Stored items
■ ■ ■

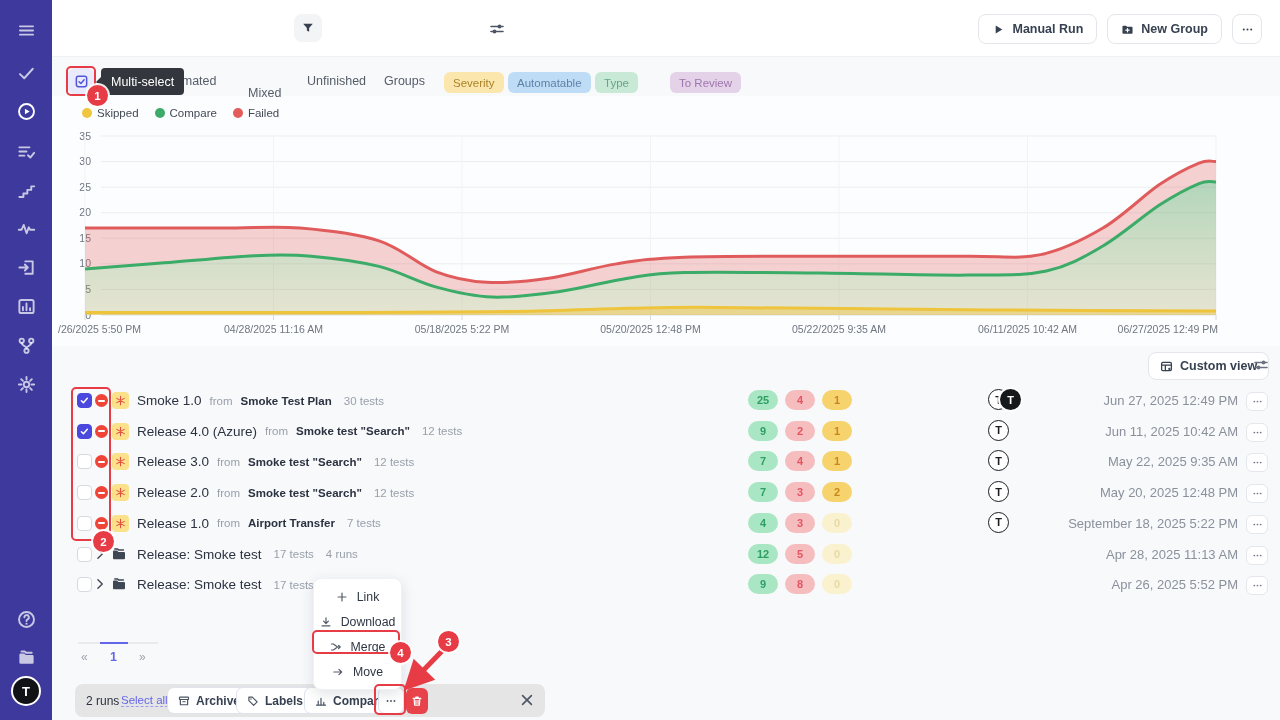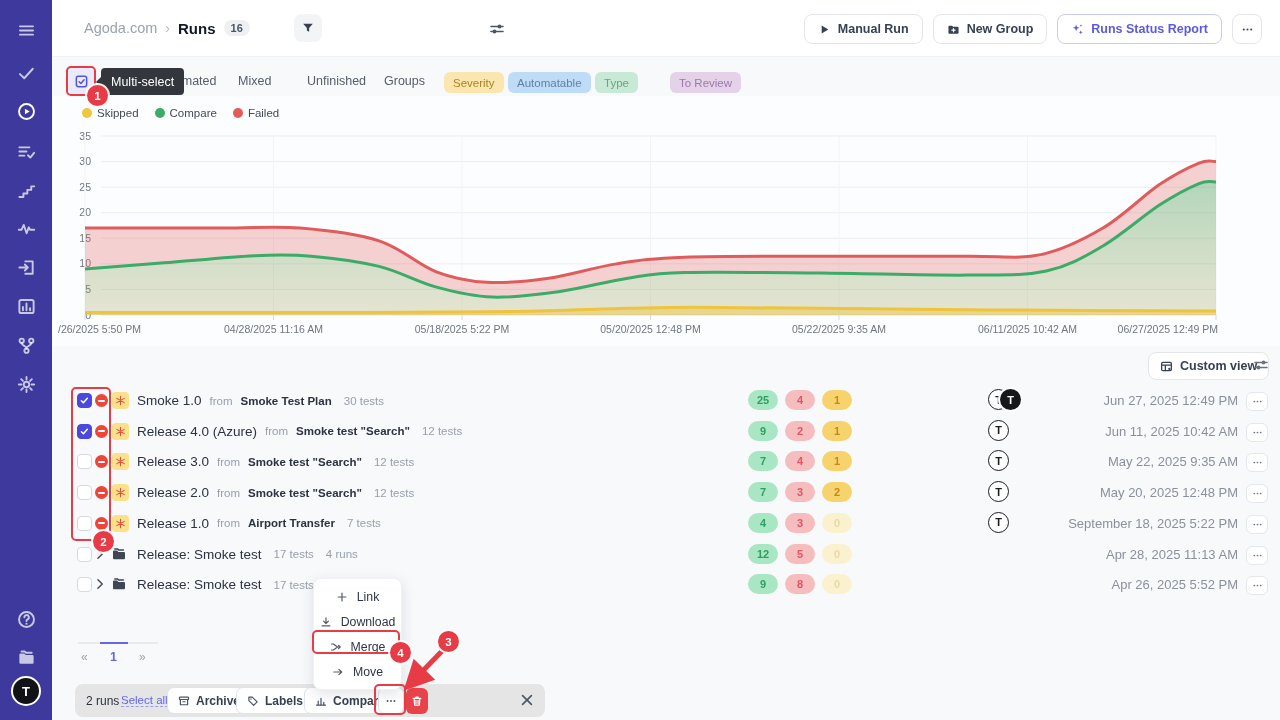"Agoda.com" div.crumb { html: <div> <span>Agoda.com</span> <span>›</span> <span>Runs</span> <span>16</span> </div> -> none }
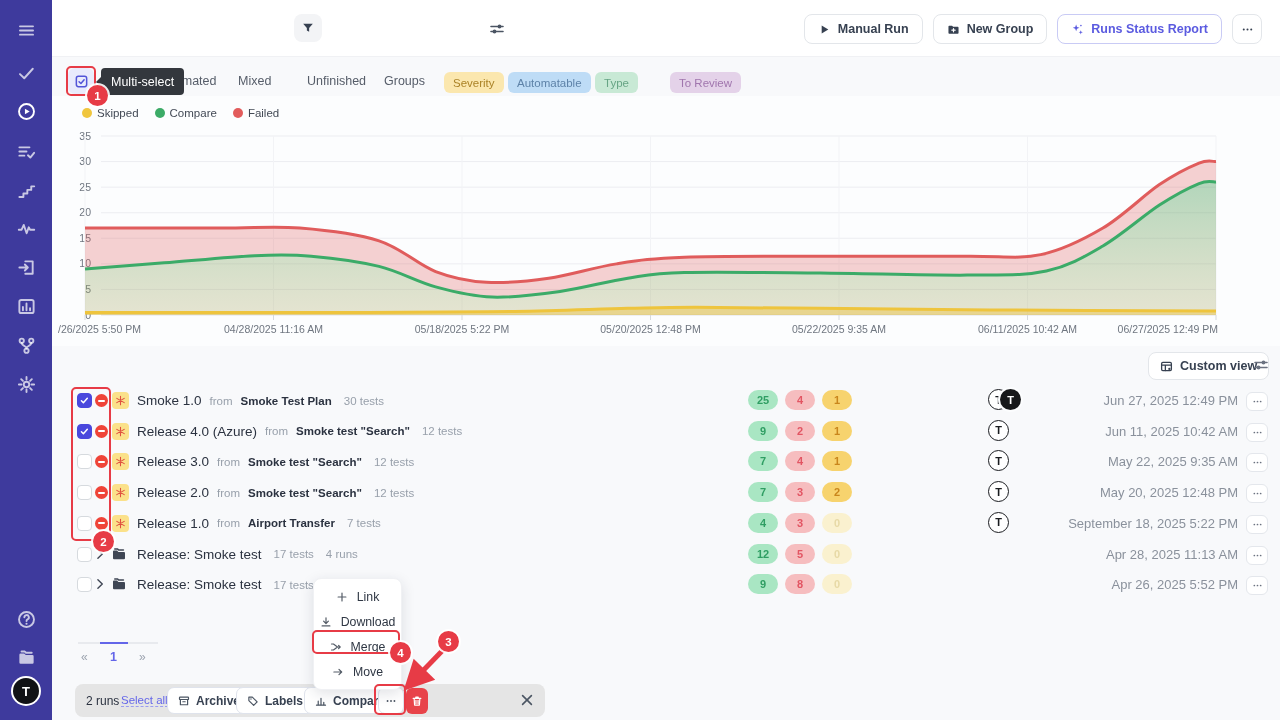"Runs Status Report" div.hbtn { html: <div> <span> <svg> <path></path> <path></path> <circle></circle> </svg> </span> <span>Runs Status Report</span> </div> -> none }
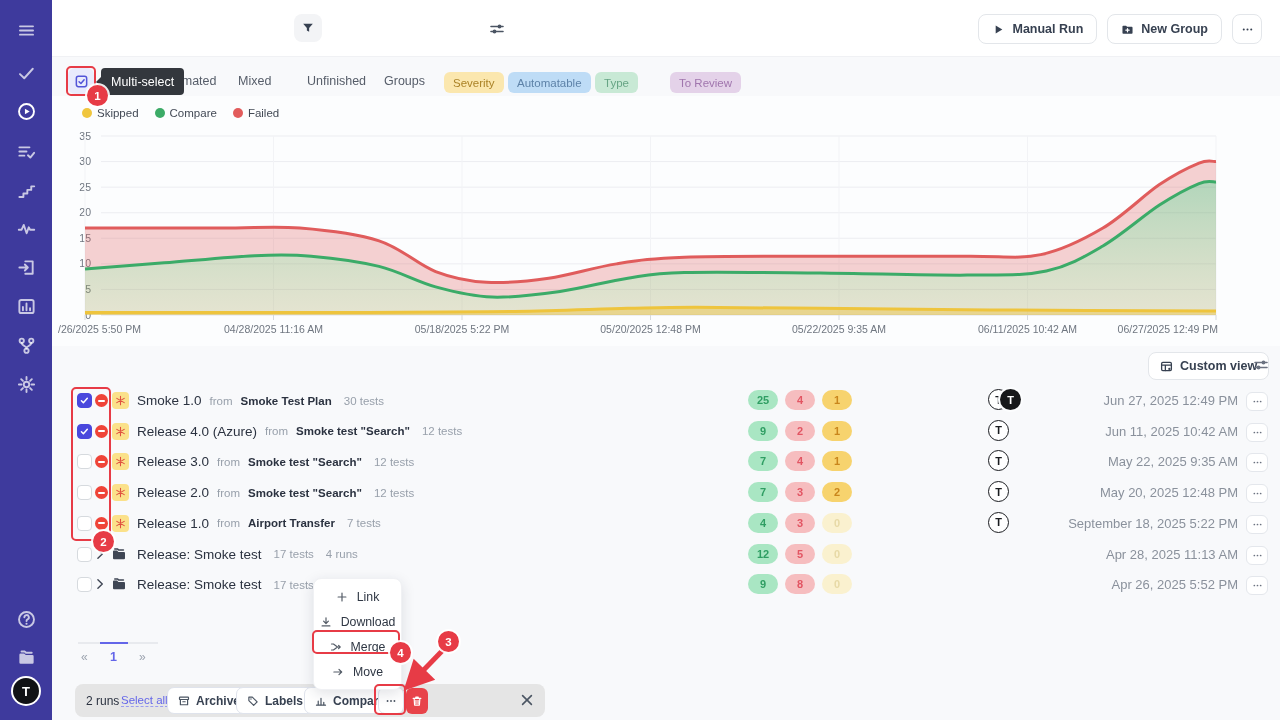"Mixed" div.ftab { left: 238px -> 248px; margin-top: none -> 12px }
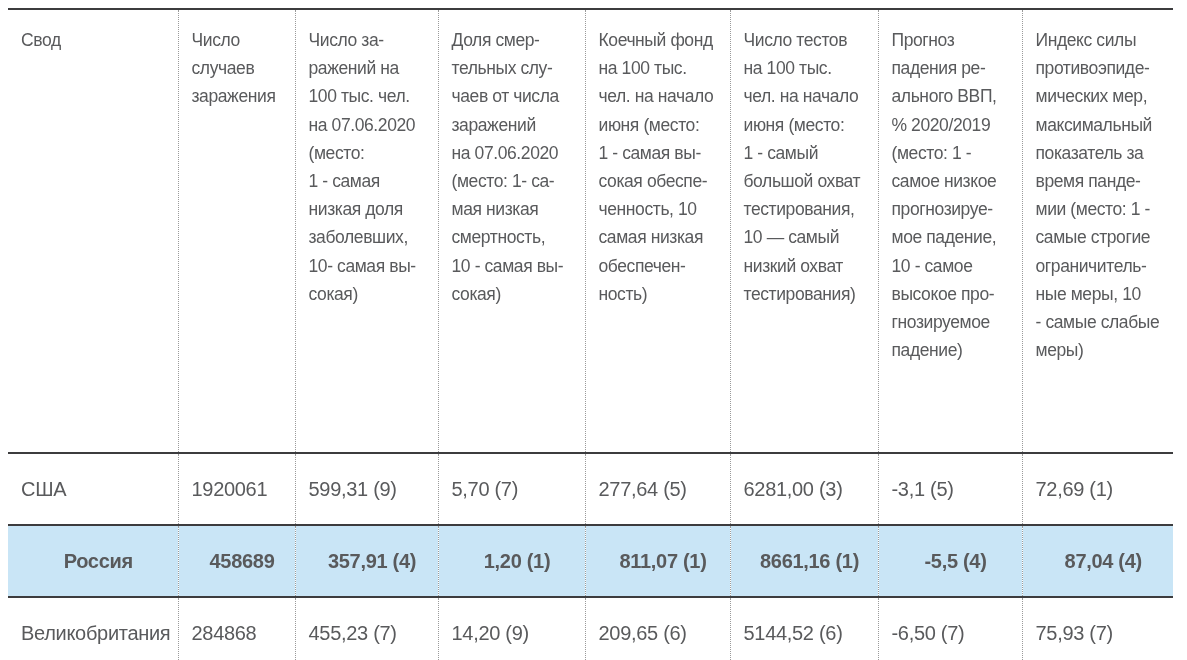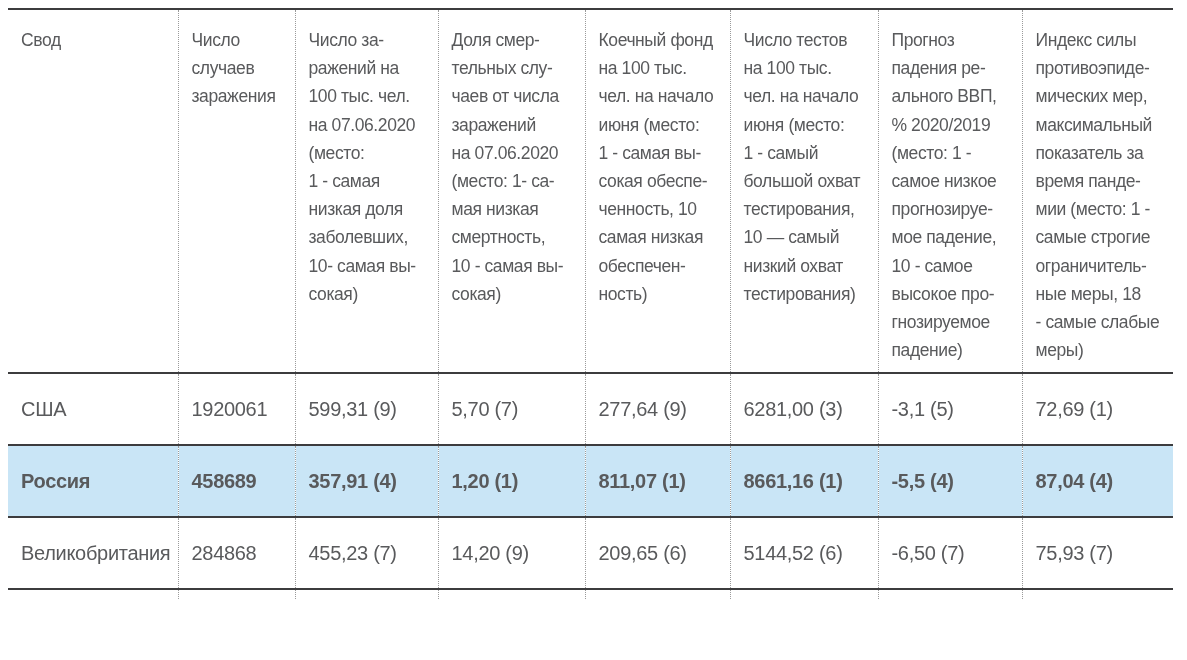"Свод" th { height: 364px -> 444px }
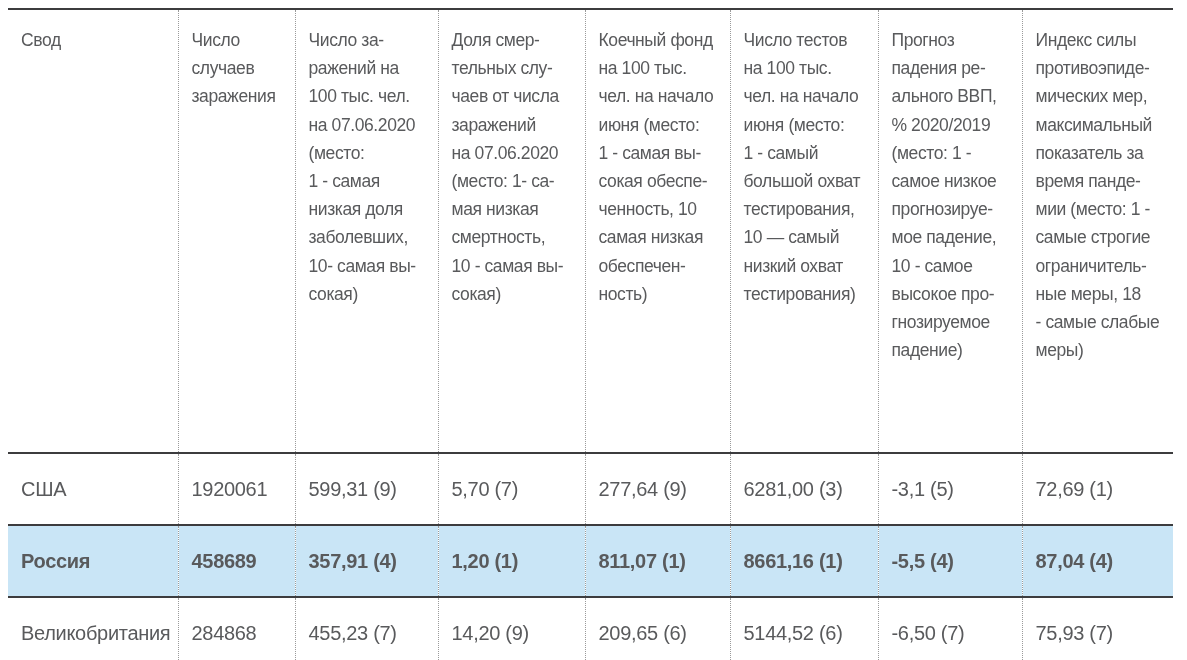"Индекс силы" th { text: 18 -> 10 }
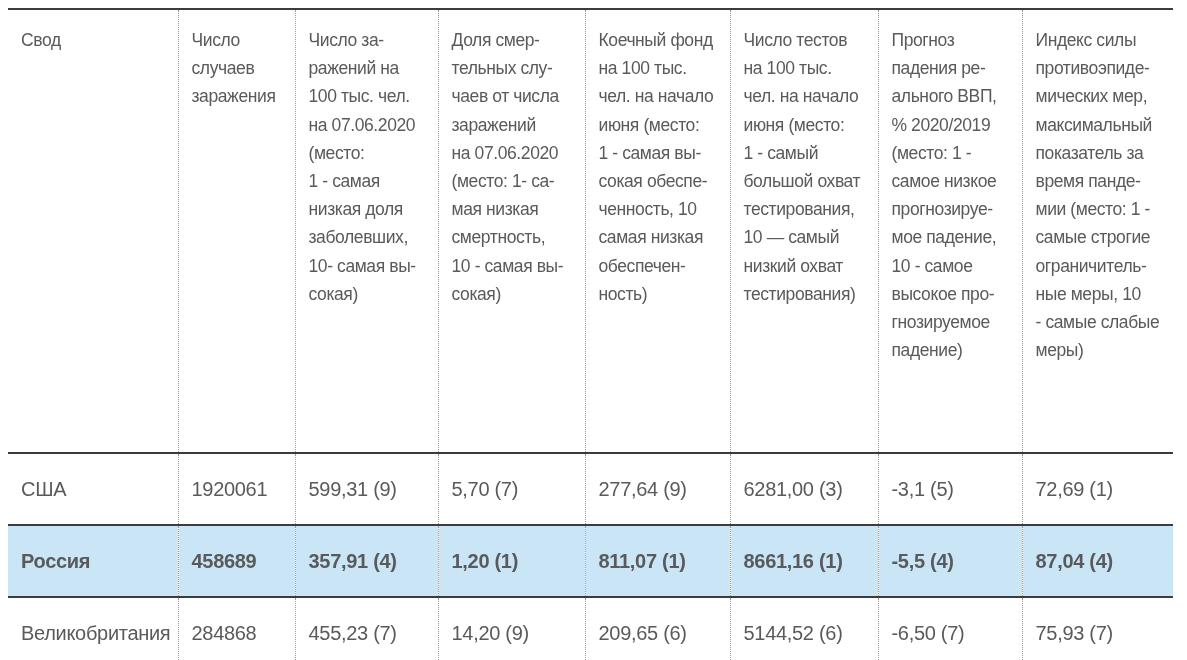"277,64 (9)" td { text: 9 -> 5 }
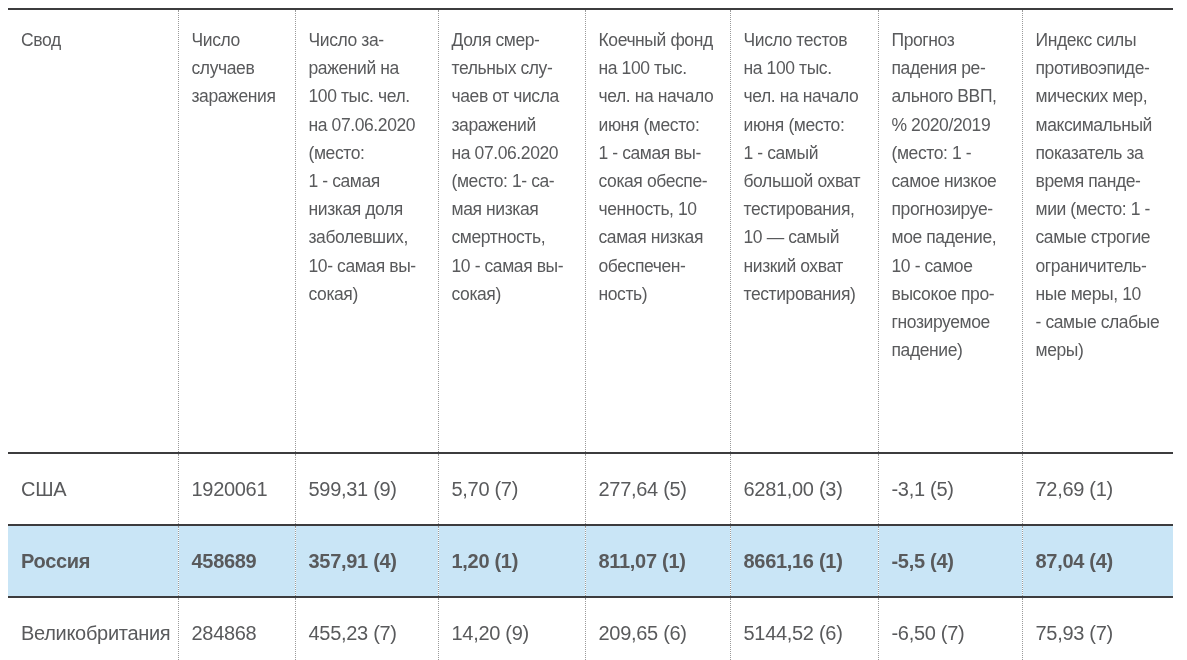"Россия" tr.highlight td { text-align: none -> center }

■ ■ ■

#### WORK REQUEST:
With the pictures removed, copy the data above word for word.

#### TASK ANSWER:
"Agoda.com" div.crumb { html: <div> <span>Agoda.com</span> <span>›</span> <span>Runs</span> <span>16</span> </div> -> none }
"Runs Status Report" div.hbtn { html: <div> <span> <svg> <path></path> <path></path> <circle></circle> </svg> </span> <span>Runs Status Report</span> </div> -> none }
"Mixed" div.ftab { left: 238px -> 248px; margin-top: none -> 12px }
"Свод" th { height: 364px -> 444px }
"Индекс силы" th { text: 18 -> 10 }
"277,64 (9)" td { text: 9 -> 5 }
"Россия" tr.highlight td { text-align: none -> center }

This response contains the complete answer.